State-mandated lists of reading habits also
strike at the heart of freedom of expression. Our freedom to choose what to
read is jealously protected for good reason.
Reading fuels our quest for knowledge. It is emancipatory[ix]. Merely making an officially mandated list of
what we choose to read chills freedom of expression. If the ordinary citizen is
put in the position of worrying about whether reading a controversial website
might excite official suspicion or trip a red flag on some state computer
system, that alone is sufficient to chill freedom of expression whatever the
safeguards and restrictions on access.
A proposed law requiring us to make and
keep a list of physical books, newspapers and magazines that we had read in the
last 12 months could expect to be greeted with public outrage. This aspect of ICRs is an exact parallel.
Reading is also a large part of the
'online visiting' aspect of ICRs. The two are inextricably entangled.
Even if 'reading' websites could somehow
be conceptually separated from 'visiting' websites, it is difficult to envisage
any practicable way in which ICR retention could be implemented for only some
types of website. Either way, the whole proposal would stand or fall with the
'reading' element.
[i] Nor should we forget that when
itemised phone bills first appeared they excited alarm as to how revealing of
people's personal lives they could be.
[ii] Of course other possibilities existed,
such as sending a coded signal by a pre-arranged sequence of calls and
hang-ups. Nevertheless there was still a communication between two people.
[iii] The public telephone number of an
office switchboard is somewhat equivalent in the internet world to an ISP
allocating one public IPv4 address to the household or office router rather
than allocating multiple public IPv4 addresses to individual devices in a household.

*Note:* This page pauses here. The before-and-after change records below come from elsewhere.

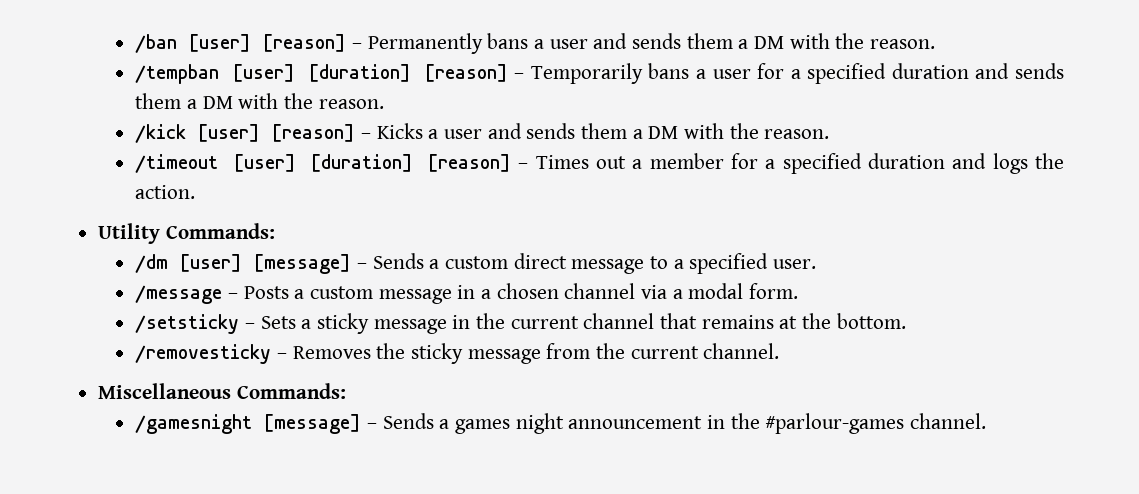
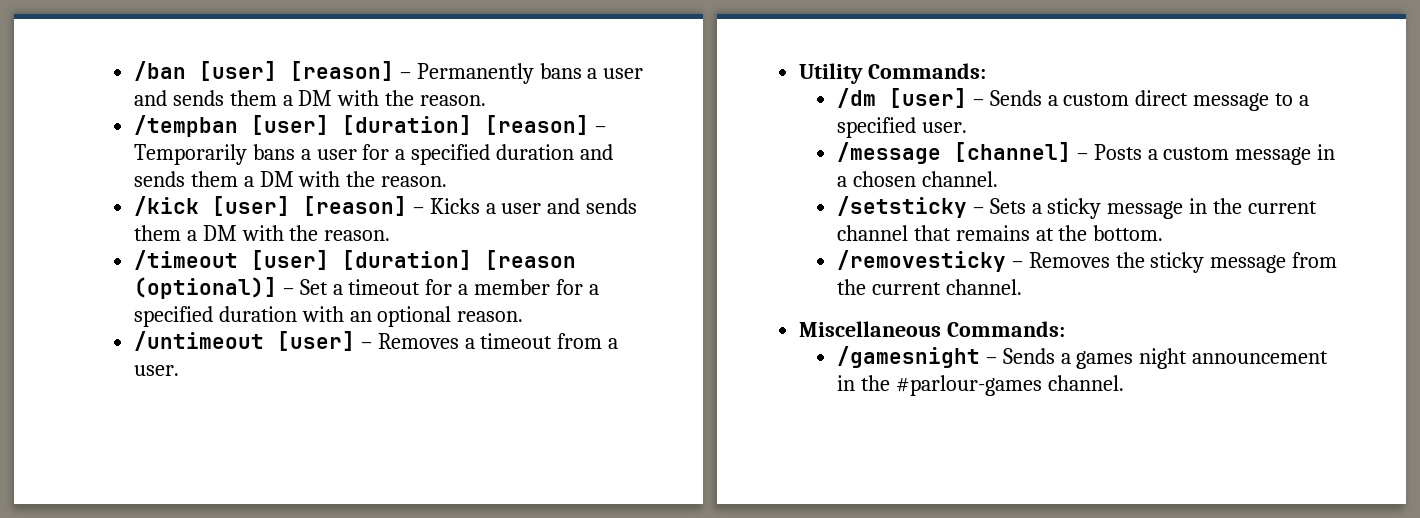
- /timeout [user] [duration] [reason] – Times out a member for a specified duration and logs the action.
+ /timeout [user] [duration] [reason (optional)] – Set a timeout for a member for a specified duration with an optional reason.
+ /untimeout [user] – Removes a timeout from a user.
- /dm [user] [message] – Sends a custom direct message to a specified user.
+ /dm [user] – Sends a custom direct message to a specified user.
- /message – Posts a custom message in a chosen channel via a modal form.
+ /message [channel] – Posts a custom message in a chosen channel.
- /gamesnight [message] – Sends a games night announcement in the #parlour-games channel.
+ /gamesnight – Sends a games night announcement in the #parlour-games channel.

An ISP allocating a public IPv4 address to one individual device in the
household or office is a bit like what used to be called a 'direct outside
line'.
[iv] It is somewhat ironic that the example
on page 9 of the ICR Operational Case gives 4 digit extension numbers as an
example of something equivalent to a port number. A private extension number
would never appear on an itemised phone bill. An 'extension' would have
appeared on a bill only if the caller dialled a direct line or a DDI number.
[v] The assumption in the draft Bill appears
to be that all websites would be covered by 'telecommunications service' in
Clause 47(6)(a) (see e.g. the Guide para 44). A scheme that required service providers
subject to a retention notice to determine whether individual websites were or
were not providing a 'telecommunications service' would presumably be
unworkable. If a site were subject to
retention under the (differently worded) Clause 71 but fell outside Clause
47(6)(a), then it would not be subject to the access restrictions of Clause
47(4).
[vi] If
only the destination IP address were logged and not the blog's web address that
might show only that the Blogger platform was accessed. (The Home Office's recent written evidence to the Committee says that subdomains such as "cyberleagle.blogspot.co.uk" would be treated as content, not communications data and so could not form part of an ICR. "www.cyberleagle.com" could still be part of an ICR. This differs from the previously understood position. See my further evidence (PDF) to the Committee.)
[vii] The ICRs Fact Sheet says: "[An ICR]
will involve retention of a destination IP address but can also include a
service name (e.g. Facebook or Google) or a web address (e.g. www.facebook.com
or www.google.com) along with a time/date."